- _Exercise description_
Spot each line in the records below where the word "size" occurs, then copy it.

**** Given data ****

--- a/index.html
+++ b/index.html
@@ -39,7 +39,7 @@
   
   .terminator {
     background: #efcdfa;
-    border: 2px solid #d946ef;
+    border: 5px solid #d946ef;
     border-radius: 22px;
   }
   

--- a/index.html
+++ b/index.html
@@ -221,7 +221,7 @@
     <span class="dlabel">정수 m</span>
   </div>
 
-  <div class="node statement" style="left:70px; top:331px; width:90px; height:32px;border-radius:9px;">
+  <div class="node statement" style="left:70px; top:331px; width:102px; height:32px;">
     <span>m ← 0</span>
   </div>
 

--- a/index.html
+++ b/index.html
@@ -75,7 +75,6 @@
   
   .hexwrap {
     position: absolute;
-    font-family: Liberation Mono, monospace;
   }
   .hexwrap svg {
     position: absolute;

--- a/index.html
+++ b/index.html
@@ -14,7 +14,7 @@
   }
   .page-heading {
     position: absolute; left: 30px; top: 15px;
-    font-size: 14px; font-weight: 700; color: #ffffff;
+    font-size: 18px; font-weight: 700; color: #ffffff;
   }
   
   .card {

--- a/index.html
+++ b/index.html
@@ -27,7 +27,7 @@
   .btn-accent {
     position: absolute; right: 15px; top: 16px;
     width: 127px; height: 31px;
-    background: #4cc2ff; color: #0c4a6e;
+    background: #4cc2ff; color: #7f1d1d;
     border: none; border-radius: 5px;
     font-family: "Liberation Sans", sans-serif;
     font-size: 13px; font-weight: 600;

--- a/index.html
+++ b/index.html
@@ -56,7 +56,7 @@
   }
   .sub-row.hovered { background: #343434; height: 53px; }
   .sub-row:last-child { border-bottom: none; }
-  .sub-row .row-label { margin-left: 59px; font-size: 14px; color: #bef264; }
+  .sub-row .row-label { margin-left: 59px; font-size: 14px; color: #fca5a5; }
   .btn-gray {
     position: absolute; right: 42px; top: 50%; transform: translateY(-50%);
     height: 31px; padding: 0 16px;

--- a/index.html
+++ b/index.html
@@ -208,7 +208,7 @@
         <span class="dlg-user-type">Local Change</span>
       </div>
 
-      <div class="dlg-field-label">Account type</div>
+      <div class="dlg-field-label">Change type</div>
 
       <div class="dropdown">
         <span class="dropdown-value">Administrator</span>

****

- _The completed task_
-    font-size: 14px; font-weight: 700; color: #ffffff;
+    font-size: 18px; font-weight: 700; color: #ffffff;
     font-size: 13px; font-weight: 600;
-  .sub-row .row-label { margin-left: 59px; font-size: 14px; color: #bef264; }
+  .sub-row .row-label { margin-left: 59px; font-size: 14px; color: #fca5a5; }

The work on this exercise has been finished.